:: SOURCE DATA ::
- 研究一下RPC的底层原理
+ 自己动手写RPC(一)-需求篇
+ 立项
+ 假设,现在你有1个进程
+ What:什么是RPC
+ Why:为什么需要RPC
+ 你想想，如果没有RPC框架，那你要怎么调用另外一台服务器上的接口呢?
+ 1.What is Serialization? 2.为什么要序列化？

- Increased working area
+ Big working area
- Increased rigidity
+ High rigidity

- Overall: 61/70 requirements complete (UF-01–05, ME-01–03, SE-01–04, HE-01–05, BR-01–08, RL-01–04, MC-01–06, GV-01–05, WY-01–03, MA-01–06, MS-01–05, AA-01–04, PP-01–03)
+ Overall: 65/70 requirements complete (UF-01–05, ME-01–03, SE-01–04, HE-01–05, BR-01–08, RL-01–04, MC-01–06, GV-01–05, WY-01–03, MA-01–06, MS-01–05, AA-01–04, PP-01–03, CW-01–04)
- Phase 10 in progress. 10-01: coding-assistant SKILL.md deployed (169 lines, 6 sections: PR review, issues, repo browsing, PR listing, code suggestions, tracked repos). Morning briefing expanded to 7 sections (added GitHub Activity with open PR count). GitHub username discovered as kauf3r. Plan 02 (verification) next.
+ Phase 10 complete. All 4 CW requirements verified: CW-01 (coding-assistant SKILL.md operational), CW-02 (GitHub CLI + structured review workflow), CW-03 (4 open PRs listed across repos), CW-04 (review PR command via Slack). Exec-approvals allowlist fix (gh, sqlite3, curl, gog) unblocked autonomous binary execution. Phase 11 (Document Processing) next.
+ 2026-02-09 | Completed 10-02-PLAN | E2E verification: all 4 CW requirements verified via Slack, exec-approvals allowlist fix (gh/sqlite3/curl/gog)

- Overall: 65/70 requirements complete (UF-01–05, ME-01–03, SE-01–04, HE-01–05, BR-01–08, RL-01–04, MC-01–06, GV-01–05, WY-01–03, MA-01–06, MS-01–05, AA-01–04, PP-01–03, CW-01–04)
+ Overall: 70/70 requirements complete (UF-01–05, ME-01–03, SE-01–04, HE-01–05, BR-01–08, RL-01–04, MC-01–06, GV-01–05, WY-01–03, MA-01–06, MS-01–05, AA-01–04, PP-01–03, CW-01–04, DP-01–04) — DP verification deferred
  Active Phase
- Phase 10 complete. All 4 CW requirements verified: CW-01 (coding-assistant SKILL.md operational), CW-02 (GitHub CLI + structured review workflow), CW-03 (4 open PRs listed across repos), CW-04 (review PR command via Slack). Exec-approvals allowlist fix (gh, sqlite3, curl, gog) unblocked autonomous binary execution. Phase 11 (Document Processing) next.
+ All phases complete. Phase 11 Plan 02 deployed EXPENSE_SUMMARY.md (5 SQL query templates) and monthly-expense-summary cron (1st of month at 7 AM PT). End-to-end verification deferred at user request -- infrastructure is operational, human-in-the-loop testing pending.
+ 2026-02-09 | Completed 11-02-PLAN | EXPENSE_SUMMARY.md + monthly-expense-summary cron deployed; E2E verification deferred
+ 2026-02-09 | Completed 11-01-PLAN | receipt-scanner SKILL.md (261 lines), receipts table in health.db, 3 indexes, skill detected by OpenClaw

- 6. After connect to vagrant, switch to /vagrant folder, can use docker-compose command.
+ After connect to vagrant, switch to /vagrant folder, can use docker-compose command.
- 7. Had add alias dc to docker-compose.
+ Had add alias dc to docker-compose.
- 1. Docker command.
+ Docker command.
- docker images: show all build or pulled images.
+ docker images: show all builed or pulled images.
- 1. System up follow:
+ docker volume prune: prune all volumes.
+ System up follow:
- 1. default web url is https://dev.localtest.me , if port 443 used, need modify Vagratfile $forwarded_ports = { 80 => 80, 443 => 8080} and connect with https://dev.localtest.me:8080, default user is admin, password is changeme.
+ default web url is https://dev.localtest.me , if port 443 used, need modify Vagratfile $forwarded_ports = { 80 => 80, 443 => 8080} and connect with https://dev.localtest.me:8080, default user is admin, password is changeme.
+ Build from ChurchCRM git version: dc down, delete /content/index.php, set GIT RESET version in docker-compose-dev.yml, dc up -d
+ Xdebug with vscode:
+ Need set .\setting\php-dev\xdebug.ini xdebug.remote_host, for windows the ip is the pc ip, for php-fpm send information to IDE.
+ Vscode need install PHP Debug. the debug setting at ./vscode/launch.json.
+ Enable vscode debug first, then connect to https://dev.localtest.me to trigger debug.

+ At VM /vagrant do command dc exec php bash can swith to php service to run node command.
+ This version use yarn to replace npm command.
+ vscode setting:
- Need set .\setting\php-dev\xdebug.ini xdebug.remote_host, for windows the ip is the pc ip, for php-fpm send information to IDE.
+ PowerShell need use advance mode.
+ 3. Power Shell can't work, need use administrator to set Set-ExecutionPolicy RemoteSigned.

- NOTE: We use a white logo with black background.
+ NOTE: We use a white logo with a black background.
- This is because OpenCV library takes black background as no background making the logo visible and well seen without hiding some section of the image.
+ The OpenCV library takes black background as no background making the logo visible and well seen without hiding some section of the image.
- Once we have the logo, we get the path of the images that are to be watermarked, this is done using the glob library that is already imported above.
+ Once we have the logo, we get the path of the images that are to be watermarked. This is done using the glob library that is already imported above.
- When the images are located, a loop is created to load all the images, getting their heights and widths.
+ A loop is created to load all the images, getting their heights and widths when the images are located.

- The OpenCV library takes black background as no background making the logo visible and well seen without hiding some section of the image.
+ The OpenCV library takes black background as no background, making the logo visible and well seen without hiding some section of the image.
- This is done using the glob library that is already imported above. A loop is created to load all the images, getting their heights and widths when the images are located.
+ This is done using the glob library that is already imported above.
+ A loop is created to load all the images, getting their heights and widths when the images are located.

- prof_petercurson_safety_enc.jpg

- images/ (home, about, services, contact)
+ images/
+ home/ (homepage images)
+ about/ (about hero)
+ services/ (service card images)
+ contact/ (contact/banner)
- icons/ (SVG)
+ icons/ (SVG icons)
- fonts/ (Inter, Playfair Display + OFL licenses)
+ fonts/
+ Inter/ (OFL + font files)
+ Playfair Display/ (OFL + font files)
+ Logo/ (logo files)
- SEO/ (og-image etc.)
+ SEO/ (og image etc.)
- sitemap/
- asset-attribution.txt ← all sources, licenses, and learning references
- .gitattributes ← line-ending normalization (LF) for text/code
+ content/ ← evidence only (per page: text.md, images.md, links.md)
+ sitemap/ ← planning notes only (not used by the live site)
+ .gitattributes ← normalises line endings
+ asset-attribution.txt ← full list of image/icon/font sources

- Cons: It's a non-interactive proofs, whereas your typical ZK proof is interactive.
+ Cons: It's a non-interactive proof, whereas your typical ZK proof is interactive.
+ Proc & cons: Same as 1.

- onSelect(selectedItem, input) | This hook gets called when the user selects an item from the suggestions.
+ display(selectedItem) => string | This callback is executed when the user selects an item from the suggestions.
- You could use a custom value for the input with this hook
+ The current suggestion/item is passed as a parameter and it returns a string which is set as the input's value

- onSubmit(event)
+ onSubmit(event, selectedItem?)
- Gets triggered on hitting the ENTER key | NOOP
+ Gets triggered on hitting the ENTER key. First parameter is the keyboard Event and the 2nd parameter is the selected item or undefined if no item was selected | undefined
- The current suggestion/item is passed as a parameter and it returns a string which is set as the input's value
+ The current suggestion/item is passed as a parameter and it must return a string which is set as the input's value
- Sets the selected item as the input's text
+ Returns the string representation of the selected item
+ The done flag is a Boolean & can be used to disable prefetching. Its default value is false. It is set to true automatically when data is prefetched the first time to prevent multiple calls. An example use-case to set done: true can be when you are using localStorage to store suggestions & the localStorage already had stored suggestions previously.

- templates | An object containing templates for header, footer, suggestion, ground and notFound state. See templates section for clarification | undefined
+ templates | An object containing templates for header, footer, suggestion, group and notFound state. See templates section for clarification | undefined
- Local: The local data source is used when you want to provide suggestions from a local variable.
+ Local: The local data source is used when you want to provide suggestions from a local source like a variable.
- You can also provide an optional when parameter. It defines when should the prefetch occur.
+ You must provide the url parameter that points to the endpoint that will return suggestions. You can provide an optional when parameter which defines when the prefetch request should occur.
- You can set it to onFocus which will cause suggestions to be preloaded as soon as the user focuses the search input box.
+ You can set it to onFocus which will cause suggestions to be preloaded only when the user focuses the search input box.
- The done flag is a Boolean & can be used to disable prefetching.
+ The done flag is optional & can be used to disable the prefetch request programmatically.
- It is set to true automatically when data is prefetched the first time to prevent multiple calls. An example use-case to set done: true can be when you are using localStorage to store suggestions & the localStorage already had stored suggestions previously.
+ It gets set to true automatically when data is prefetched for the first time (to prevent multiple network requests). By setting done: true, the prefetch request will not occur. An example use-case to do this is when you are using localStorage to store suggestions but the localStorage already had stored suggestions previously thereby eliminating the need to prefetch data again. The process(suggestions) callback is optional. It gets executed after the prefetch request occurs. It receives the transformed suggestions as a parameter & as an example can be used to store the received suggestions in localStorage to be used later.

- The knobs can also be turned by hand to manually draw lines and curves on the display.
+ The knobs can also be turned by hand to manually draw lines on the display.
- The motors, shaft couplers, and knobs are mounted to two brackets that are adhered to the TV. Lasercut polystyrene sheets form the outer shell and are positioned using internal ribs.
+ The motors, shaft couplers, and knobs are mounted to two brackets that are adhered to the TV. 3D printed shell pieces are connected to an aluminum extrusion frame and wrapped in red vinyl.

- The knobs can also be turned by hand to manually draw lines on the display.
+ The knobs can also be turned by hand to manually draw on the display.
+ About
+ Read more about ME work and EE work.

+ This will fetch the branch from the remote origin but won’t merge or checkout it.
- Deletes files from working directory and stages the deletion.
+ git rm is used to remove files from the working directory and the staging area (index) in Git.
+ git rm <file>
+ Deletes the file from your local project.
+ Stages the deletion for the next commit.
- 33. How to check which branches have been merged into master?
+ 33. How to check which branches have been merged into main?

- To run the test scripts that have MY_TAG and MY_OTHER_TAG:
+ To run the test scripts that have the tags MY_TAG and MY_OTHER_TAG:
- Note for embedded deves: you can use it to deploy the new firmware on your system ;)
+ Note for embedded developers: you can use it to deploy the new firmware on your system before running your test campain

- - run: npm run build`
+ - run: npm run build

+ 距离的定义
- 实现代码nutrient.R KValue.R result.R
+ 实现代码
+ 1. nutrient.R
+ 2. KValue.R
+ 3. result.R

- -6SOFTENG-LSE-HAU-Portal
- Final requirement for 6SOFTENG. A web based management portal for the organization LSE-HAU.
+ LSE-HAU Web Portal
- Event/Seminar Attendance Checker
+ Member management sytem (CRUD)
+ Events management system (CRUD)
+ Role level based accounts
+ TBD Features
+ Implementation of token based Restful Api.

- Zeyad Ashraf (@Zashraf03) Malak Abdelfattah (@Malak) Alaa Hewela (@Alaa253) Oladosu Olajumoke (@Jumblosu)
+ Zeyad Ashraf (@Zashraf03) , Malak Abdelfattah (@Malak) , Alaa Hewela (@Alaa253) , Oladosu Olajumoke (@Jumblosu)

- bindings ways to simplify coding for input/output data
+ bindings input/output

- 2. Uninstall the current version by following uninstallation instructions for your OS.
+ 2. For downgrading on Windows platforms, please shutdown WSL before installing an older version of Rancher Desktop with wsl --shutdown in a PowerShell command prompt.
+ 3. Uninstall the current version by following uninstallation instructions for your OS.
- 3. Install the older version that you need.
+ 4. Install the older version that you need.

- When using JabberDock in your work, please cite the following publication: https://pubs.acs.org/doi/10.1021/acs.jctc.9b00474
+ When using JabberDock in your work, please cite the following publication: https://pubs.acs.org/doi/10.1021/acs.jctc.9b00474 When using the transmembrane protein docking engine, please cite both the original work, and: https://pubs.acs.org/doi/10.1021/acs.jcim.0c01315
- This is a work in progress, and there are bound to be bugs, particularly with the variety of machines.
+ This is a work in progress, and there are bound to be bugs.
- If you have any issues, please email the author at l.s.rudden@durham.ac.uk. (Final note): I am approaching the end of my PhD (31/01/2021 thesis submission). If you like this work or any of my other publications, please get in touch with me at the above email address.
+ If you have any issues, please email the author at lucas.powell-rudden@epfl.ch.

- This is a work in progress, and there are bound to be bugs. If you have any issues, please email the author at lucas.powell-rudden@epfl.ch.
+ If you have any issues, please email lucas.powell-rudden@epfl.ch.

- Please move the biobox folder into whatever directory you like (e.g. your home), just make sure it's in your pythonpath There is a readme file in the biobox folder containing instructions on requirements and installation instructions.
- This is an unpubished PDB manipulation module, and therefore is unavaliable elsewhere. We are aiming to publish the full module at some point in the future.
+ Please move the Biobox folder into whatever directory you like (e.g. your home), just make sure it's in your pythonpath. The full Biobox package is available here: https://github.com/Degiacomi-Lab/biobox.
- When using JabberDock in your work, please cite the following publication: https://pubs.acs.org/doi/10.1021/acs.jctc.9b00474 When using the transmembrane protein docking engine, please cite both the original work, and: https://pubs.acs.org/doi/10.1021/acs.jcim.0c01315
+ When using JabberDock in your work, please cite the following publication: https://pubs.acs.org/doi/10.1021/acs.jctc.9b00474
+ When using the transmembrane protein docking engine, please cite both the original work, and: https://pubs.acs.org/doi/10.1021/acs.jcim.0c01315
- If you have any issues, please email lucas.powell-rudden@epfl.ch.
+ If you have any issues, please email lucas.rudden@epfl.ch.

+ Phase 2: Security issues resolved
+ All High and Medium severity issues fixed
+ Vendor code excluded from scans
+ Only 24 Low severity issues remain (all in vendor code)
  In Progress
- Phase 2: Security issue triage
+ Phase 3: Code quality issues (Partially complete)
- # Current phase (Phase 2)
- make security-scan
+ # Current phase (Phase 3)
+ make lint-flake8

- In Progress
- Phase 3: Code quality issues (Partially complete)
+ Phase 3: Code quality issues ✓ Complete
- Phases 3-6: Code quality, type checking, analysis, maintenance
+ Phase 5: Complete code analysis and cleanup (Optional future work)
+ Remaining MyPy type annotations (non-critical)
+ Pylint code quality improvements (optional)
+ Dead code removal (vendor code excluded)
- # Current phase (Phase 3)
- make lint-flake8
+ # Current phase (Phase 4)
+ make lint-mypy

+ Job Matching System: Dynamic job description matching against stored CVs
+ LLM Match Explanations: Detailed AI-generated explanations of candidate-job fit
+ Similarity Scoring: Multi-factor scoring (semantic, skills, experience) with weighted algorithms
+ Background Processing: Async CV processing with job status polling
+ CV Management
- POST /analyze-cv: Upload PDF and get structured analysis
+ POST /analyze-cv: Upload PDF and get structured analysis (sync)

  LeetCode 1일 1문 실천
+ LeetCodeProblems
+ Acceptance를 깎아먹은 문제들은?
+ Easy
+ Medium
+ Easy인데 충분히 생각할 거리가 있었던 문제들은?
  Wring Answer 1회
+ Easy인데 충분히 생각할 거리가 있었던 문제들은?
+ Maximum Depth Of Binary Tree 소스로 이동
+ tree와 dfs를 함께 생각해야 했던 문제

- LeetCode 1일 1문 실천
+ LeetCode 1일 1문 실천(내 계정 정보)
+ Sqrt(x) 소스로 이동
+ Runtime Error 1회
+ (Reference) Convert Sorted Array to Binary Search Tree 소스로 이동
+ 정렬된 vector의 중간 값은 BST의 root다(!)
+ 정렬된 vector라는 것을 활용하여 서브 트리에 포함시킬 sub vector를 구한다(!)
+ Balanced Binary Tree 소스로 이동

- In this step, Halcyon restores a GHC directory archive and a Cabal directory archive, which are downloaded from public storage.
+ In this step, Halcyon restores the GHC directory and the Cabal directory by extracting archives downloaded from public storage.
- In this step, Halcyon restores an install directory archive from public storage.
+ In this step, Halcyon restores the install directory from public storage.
:::
YOUR INSTRUCTIONS. Every line above from the line with "to be watermarked." to the line with "- Cons: It's" is wanted, ends included; write them out exactly and add no other line.

YOUR RESPONSE.
+ Once we have the logo, we get the path of the images that are to be watermarked. This is done using the glob library that is already imported above.
- When the images are located, a loop is created to load all the images, getting their heights and widths.
+ A loop is created to load all the images, getting their heights and widths when the images are located.

- The OpenCV library takes black background as no background making the logo visible and well seen without hiding some section of the image.
+ The OpenCV library takes black background as no background, making the logo visible and well seen without hiding some section of the image.
- This is done using the glob library that is already imported above. A loop is created to load all the images, getting their heights and widths when the images are located.
+ This is done using the glob library that is already imported above.
+ A loop is created to load all the images, getting their heights and widths when the images are located.

- prof_petercurson_safety_enc.jpg

- images/ (home, about, services, contact)
+ images/
+ home/ (homepage images)
+ about/ (about hero)
+ services/ (service card images)
+ contact/ (contact/banner)
- icons/ (SVG)
+ icons/ (SVG icons)
- fonts/ (Inter, Playfair Display + OFL licenses)
+ fonts/
+ Inter/ (OFL + font files)
+ Playfair Display/ (OFL + font files)
+ Logo/ (logo files)
- SEO/ (og-image etc.)
+ SEO/ (og image etc.)
- sitemap/
- asset-attribution.txt ← all sources, licenses, and learning references
- .gitattributes ← line-ending normalization (LF) for text/code
+ content/ ← evidence only (per page: text.md, images.md, links.md)
+ sitemap/ ← planning notes only (not used by the live site)
+ .gitattributes ← normalises line endings
+ asset-attribution.txt ← full list of image/icon/font sources

- Cons: It's a non-interactive proofs, whereas your typical ZK proof is interactive.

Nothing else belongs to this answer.